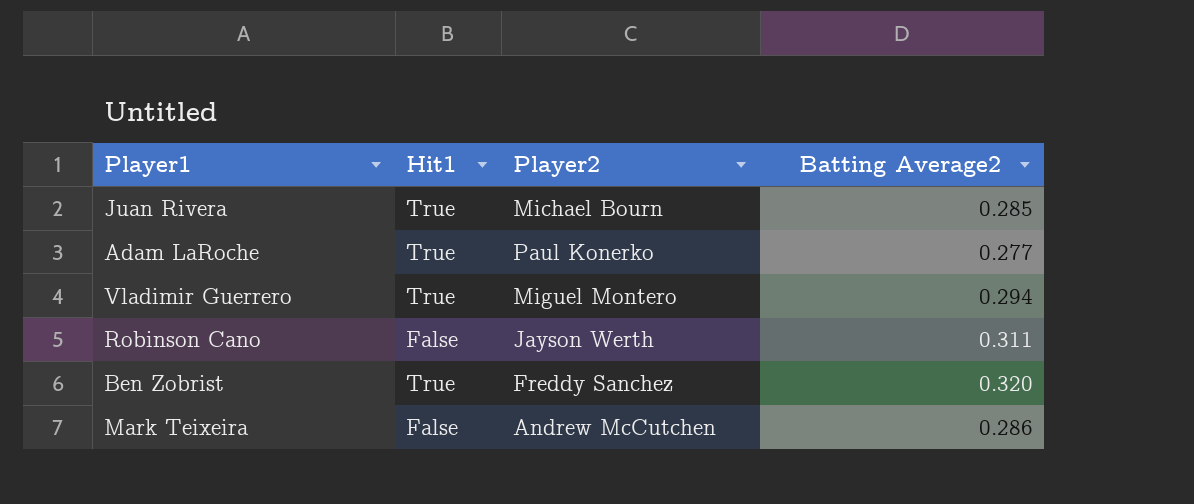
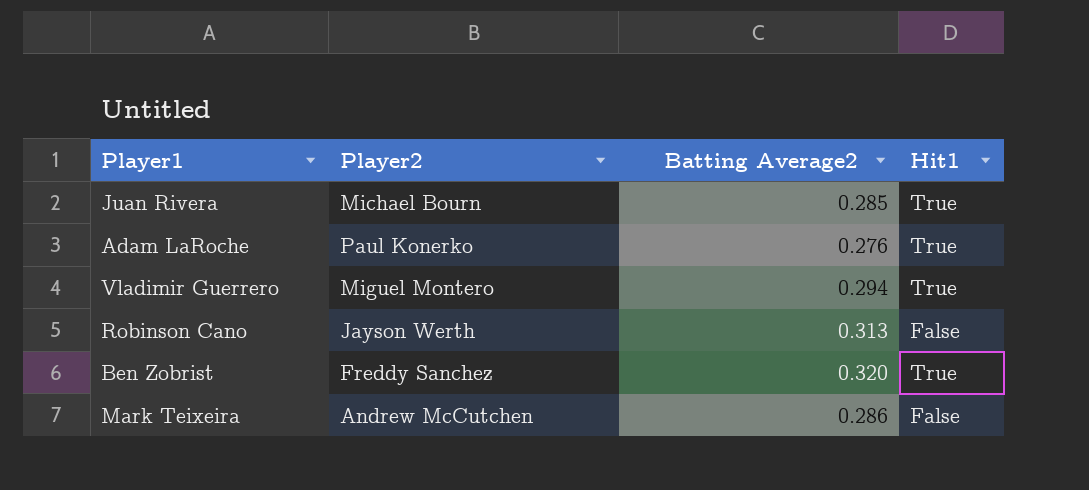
column Hit1 | position: 2 -> 4
Adam LaRoche | Batting Average2: 0.277 -> 0.276
Robinson Cano | Batting Average2: 0.311 -> 0.313

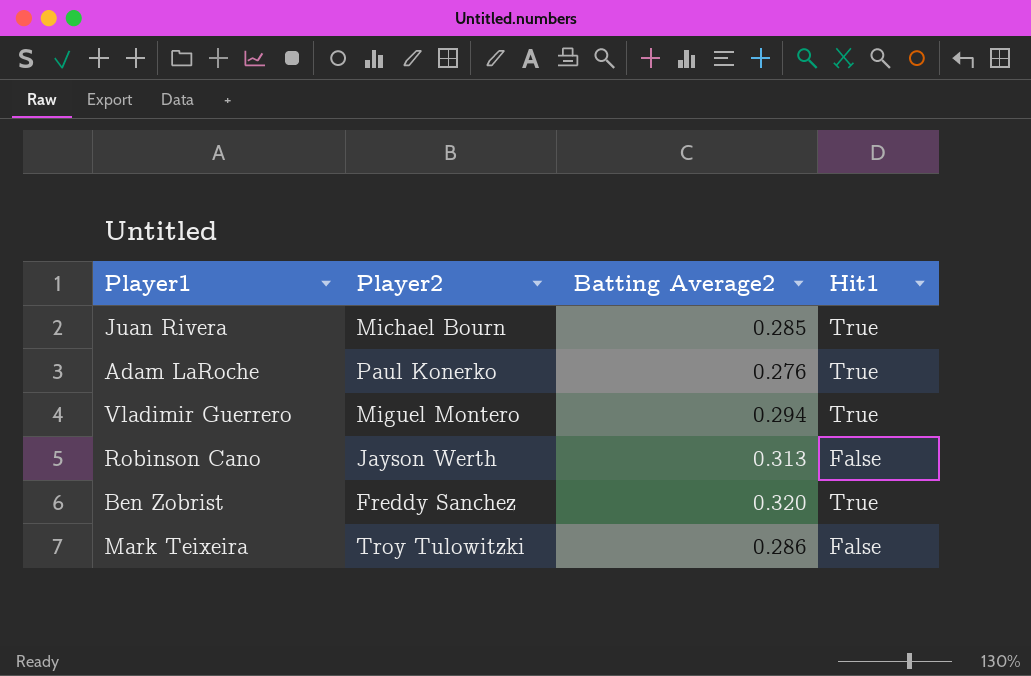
Mark Teixeira | Player2: Andrew McCutchen -> Troy Tulowitzki

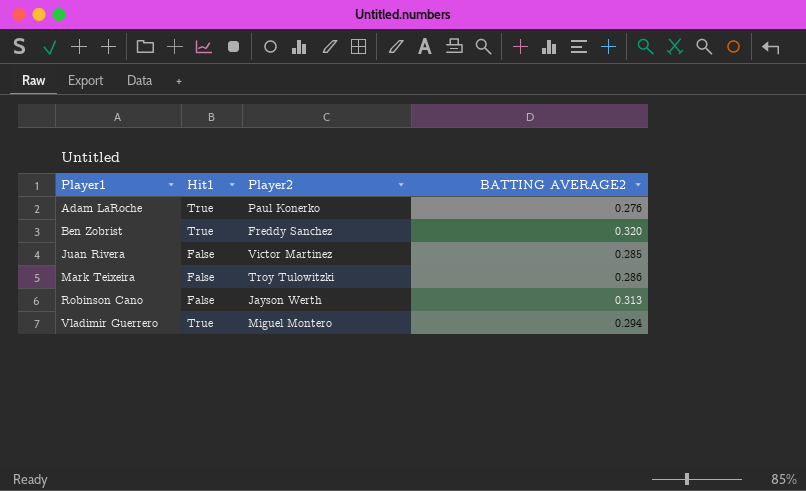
row order: none -> Player1 ascending
column Hit1 | position: 4 -> 2
column name: Batting Average2 -> BATTING AVERAGE2
Juan Rivera | Hit1: True -> False
Juan Rivera | Player2: Michael Bourn -> Victor Martinez

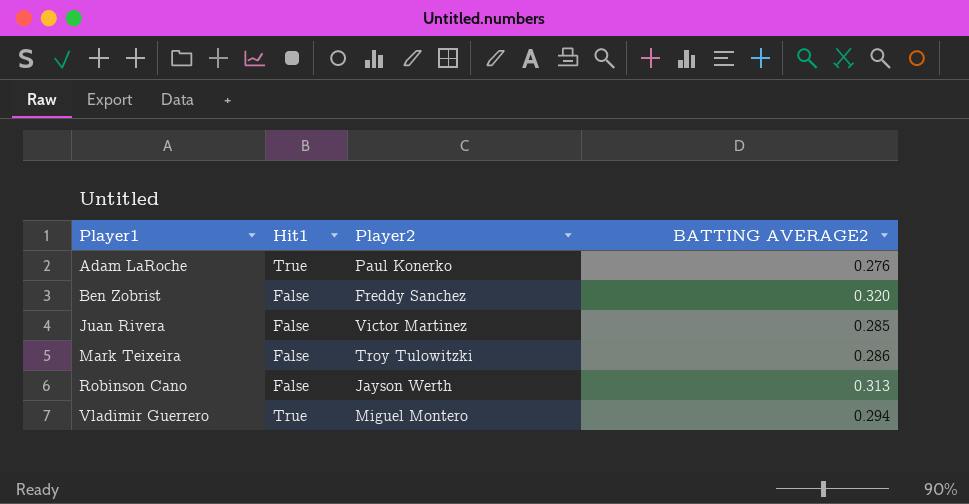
Ben Zobrist | Hit1: True -> False

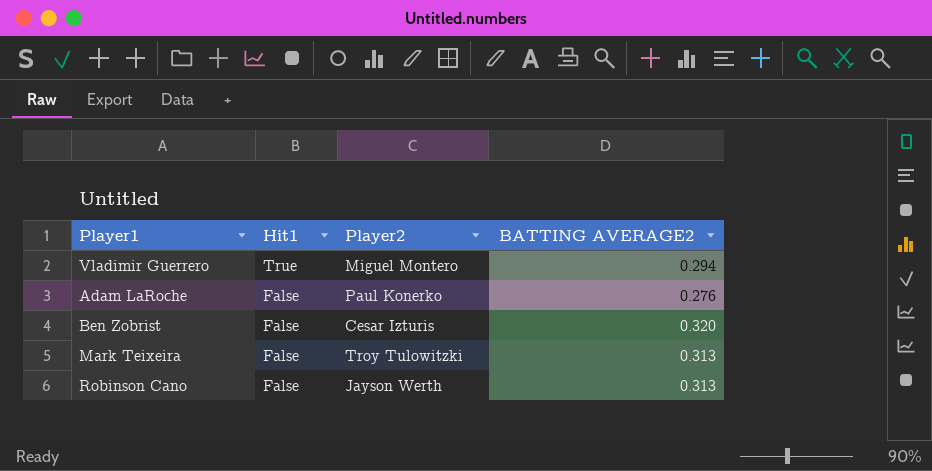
row order: Player1 ascending -> Hit1 descending
row Juan Rivera: False | Victor Martinez | 0.285 -> none
Adam LaRoche | Hit1: True -> False
Ben Zobrist | Player2: Freddy Sanchez -> Cesar Izturis
Mark Teixeira | BATTING AVERAGE2: 0.286 -> 0.313

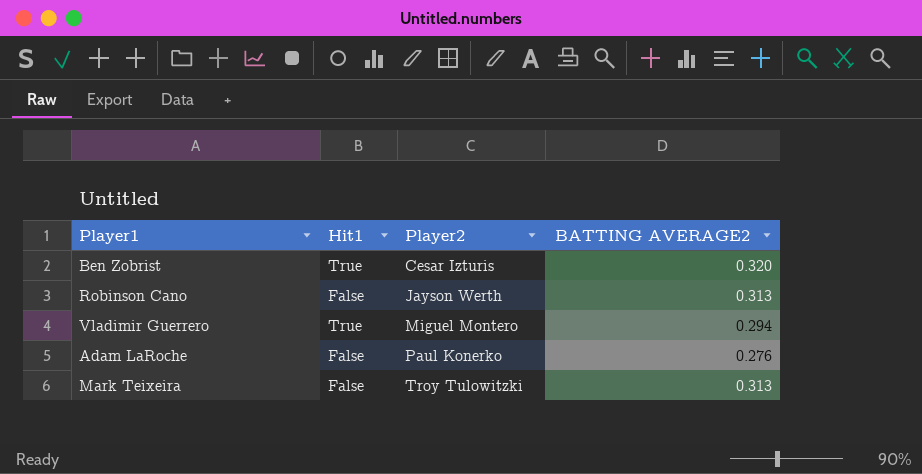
row order: Hit1 descending -> Player2 ascending
Ben Zobrist | Hit1: False -> True

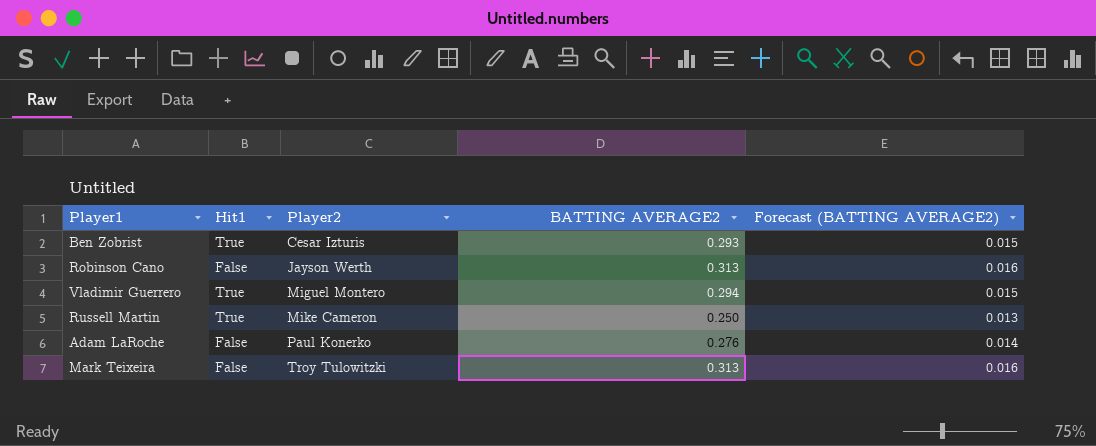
column Forecast (BATTING AVERAGE2) | formula: none -> [BATTING AVERAGE2] * 0.05
Ben Zobrist | BATTING AVERAGE2: 0.320 -> 0.293
row Russell Martin: none -> True | Mike Cameron | 0.250 | 0.013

- - -

Exercise prompt
Starting with the first line of the data above, write out each line exactly up to and including the line that holds "Juan Rivera | Player2: Michael". Pictures stay out.

Exercise result
column Hit1 | position: 2 -> 4
Adam LaRoche | Batting Average2: 0.277 -> 0.276
Robinson Cano | Batting Average2: 0.311 -> 0.313

Mark Teixeira | Player2: Andrew McCutchen -> Troy Tulowitzki

row order: none -> Player1 ascending
column Hit1 | position: 4 -> 2
column name: Batting Average2 -> BATTING AVERAGE2
Juan Rivera | Hit1: True -> False
Juan Rivera | Player2: Michael Bourn -> Victor Martinez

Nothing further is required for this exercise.